We have to allow ourselves to heal.  Sometimes things that happen are tiny.  Sometimes, they are life-alteringly huge.  No matter how significant or insignificant something may be in our life, we have to allow ourselves the time necessary to properly heal from what has happened.  Ecclesiastes 3:1-8 reminds us that there is a season for everything, including healing.  Just because we've been forgiven of what's happened doesn't mean that things are immediately better - the implications of what has happened can take a tremendous toll on us emotionally, physically, and spiritually.  When that happens, we do a great disservice (and potentially a great deal of harm) to ourselves if we try to jump back up right away.  Just as a broken arm needs time to heal, so too does a broken heart or a wounded spirit.
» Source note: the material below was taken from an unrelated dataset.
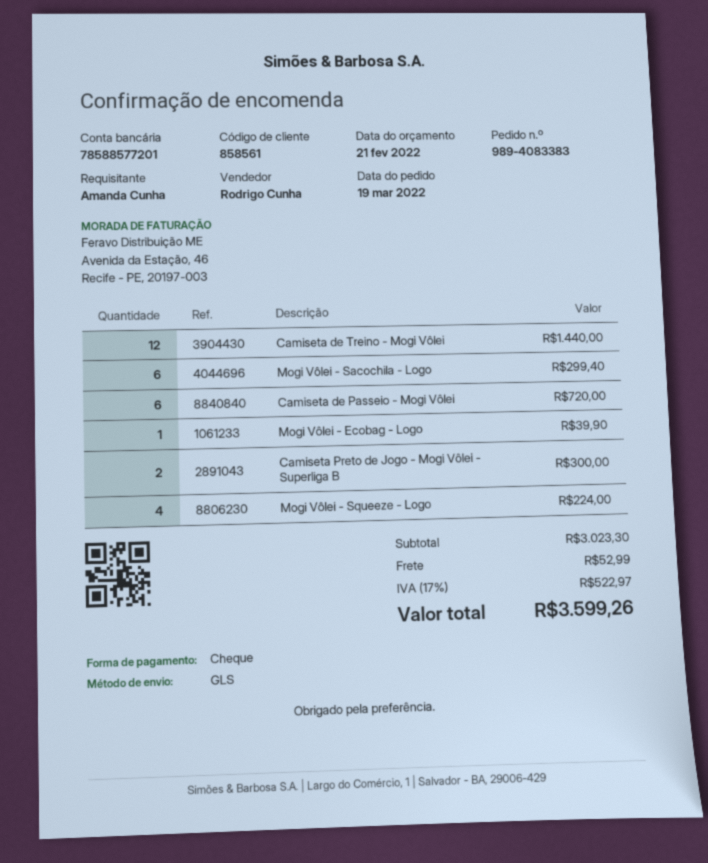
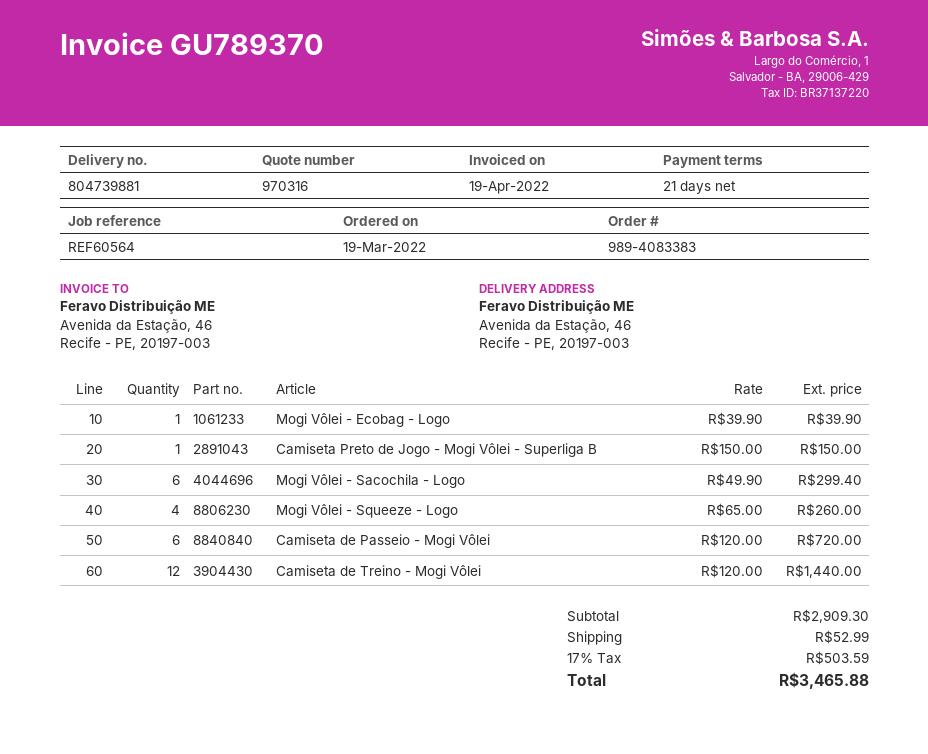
Camiseta Preto de Jogo - Mogi Vôlei - Superliga B: 2 for 300.00 -> 1 for 150.00
Mogi Vôlei - Squeeze - Logo: 4 for 224.00 -> 4 for 260.00
subtotal: 3023.30 -> 2909.30
tax: 17% = 522.97 -> 17% = 503.59
total: 3599.26 -> 3465.88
Finally, we have to allow ourselves to move forward.  That doesn't mean that we will jump up and pick things up right where we left off.  When a runner injures a knee or ankle, it will take time for them to return to their previous pace.  This is just a part of the healing process - if they were to try to immediately return to their previous level of exertion, not only would they risk re-injuring themselves, but they would risk causing the injury to be much worse, necessitating a much longer recovery process the second time around (if they were even able to return to running afterwards.)  It's the same way when we've had a major event occur in our lives - we shouldn't expect to be able to jump back up and pick up exactly where we left off - it may take time before we regain our stride.  At first we may feel wobbly and unsure of ourselves, especially if the failure was large.  But, the critical thing is that we do get back up.

In closing, I would like to offer the illustration that was laid on my heart by the Holy Spirit as I was jotting down notes and thoughts for this entry.  When a lightning strike sets a forest ablaze, it will result in a black, gaping wound on the earth for many years.  Life will return however, and the scars will fade over time.  Even though it results in much death and destruction, there is good in a forest fire.  The fire is able to clear out the dead wood and tangled growth that used to choke the understory, and the ultimate result is a purification and renewing of the forest.  A forest that has undergone a fire is much more resistant to a future fire, as the dry, combustible material scattered around on the ground has been consumed, leaving behind healthy, green plants in its wake.  Just as in a forest fire, the fires in our life are able to clear out the junk that's been building up in our life over time, and to allow us to better run the race that God has set up for us (Hebrews 12:1.)